Following is the description of the parameters used −
*  **v** is a vector containing numeric values used in histogram.
*  **main** indicates title of the chart.
*  **col** is used to set color of the bars.
*  **border** is used to set border color of each bar.
*  **xlab** is used to give description of x-axis.
*  **xlim** is used to specify the range of values on the x-axis.
*  **ylim** is used to specify the range of values on the y-axis.
*  **breaks** is used to mention the width of each bar.

4. Example

A simple histogram is created using input vector, label, col and border parameters.

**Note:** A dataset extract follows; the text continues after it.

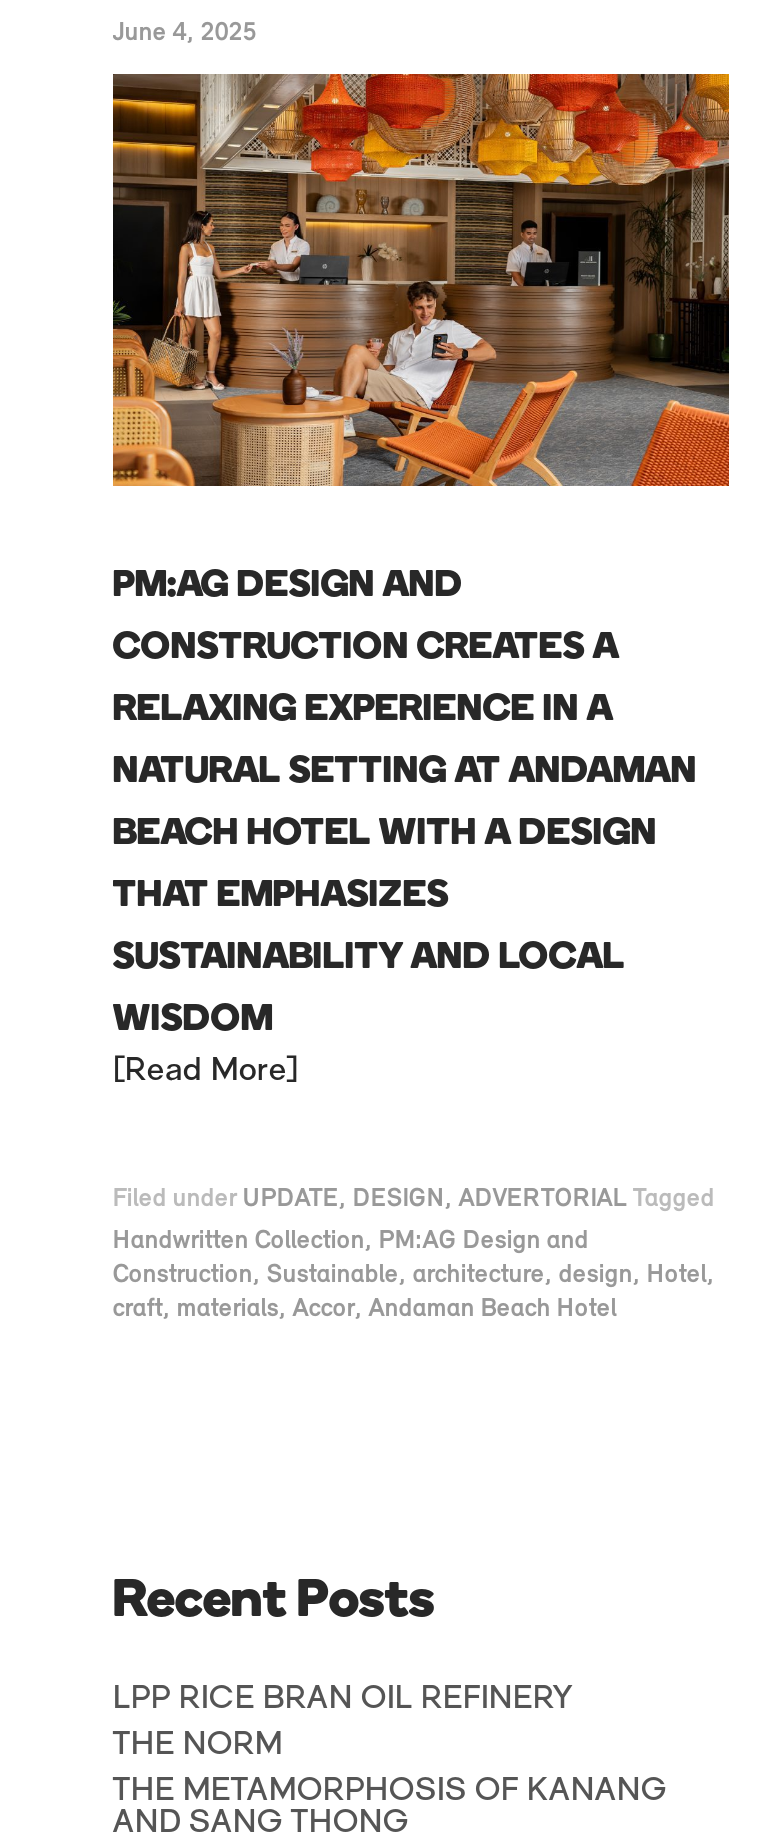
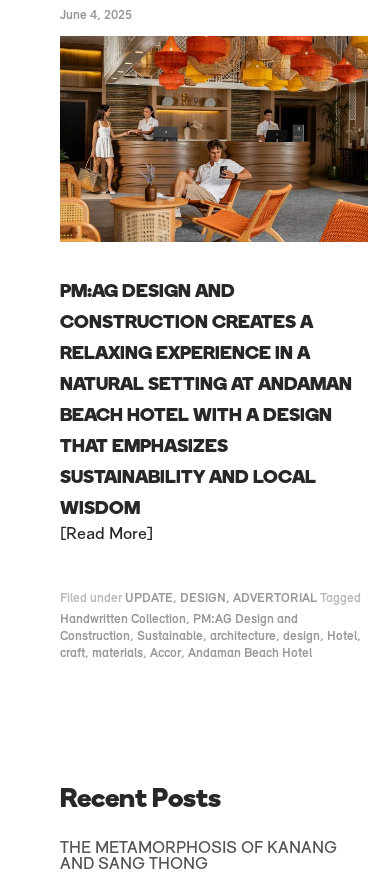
- LPP RICE BRAN OIL REFINERY
- THE NORM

The script given below will create and save the histogram in the current R working directory.

In [None]:
# Create data for the graph.
v <- c(9,13,21,8,36,22,12,41,31,33,19)

# Give the chart file a name.
png(file = "histogram.png")

# Create the histogram.
hist(v,xlab = "Weight",col = "yellow",border = "blue")

# Save the file.
dev.off()

Range of X and Y values

To specify the range of values allowed in X axis and Y axis, we can use the xlim and ylim parameters.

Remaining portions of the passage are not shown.